XRP's underperformance stems from its exclusion from the US spot ETF market. Bitcoin and Ethereum ETFs have channeled billions in institutional capital directly into those assets, creating a sustained demand shock. XRP lacks this direct inflow mechanism. ongoing legal uncertainties, while improved, continue to create a regulatory overhang that discourages some institutional investors from taking significant positions, leading to relative weakness.

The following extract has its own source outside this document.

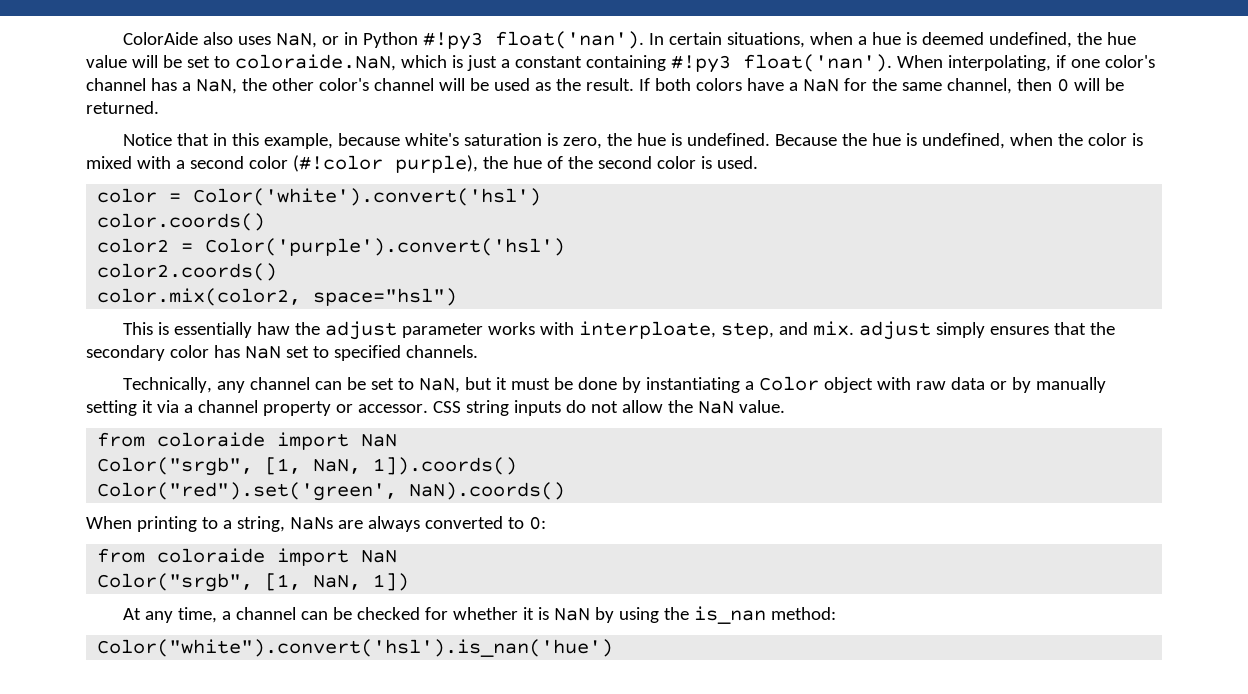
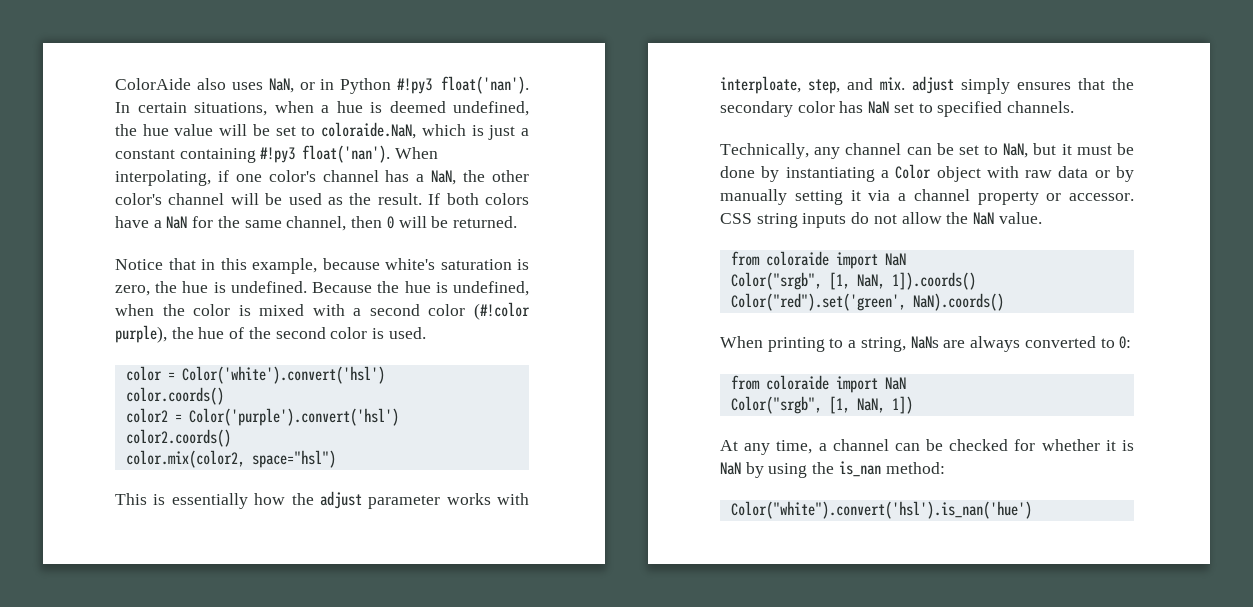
[257,322,291,335] haw -> [254,493,286,505] how

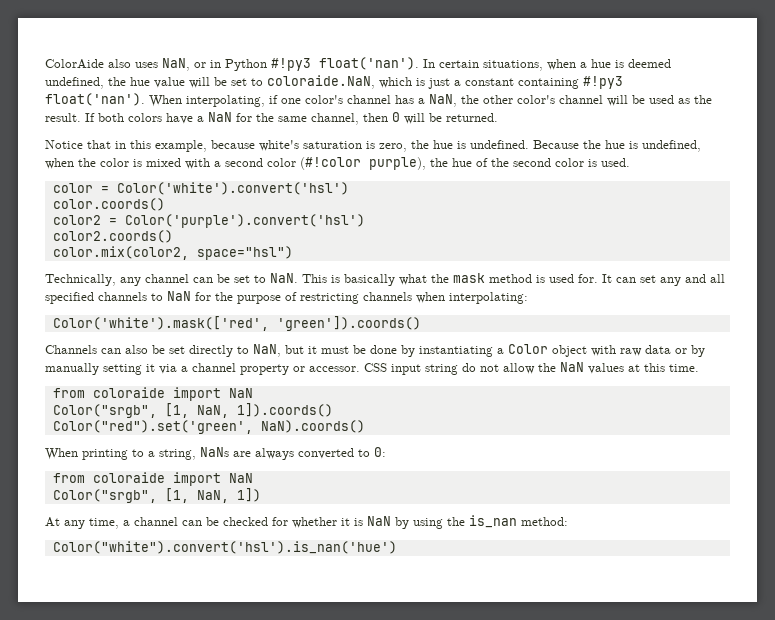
[115,491,529,509] [720,76,1134,94] [720,101,1075,117] // This is essentially how the adjust parameter works with interploate, step, and mix. adjust simply ensures that the secondary color has NaN set to specified channels. -> (293, 253) none
(999, 150) none -> [270,273,725,286] [45,291,528,304] [52,316,421,331] [45,345,249,357] NaN. This is basically what the mask method is used for. It can set any and all specified channels to NaN for the purpose of restricting channels when interpolating: // Color('white').mask(['red', 'green']).coords() // Channels can also be set directly to
[756,213,847,228] string inputs -> [391,364,458,375] input string
[998,212,1042,224] value. -> [588,363,699,374] values at this time.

Approval for a spot XRP ETF by the US Securities and Exchange Commission would require the regulator to be confident that XRP is not a security. This would likely necessitate a conclusive, favorable resolution to the Ripple litigation or new legislation from Congress providing clear regulatory frameworks for digital assets. The approval process for Bitcoin ETFs took over a decade, setting a high bar for any subsequent crypto ETF applications.
The recent $2.8 billion daily volume is above its 30-day average but remains well below peak volumes witnessed during major bull markets. In Q1 2025, for instance, XRP regularly saw daily volumes exceed $8 billion during a period of intense retail speculation. Current volume, while supportive, is more indicative of trader repositioning around a key level than the onset of a new sustained bullish trend.
XRP's stability above $1.10 is fragile, supported by broad crypto ETF inflows but hampered by token-specific structural and regulatory headwinds.
Disclaimer: This article is for informational purposes only and does not constitute investment advice. CFD trading carries high risk of capital loss.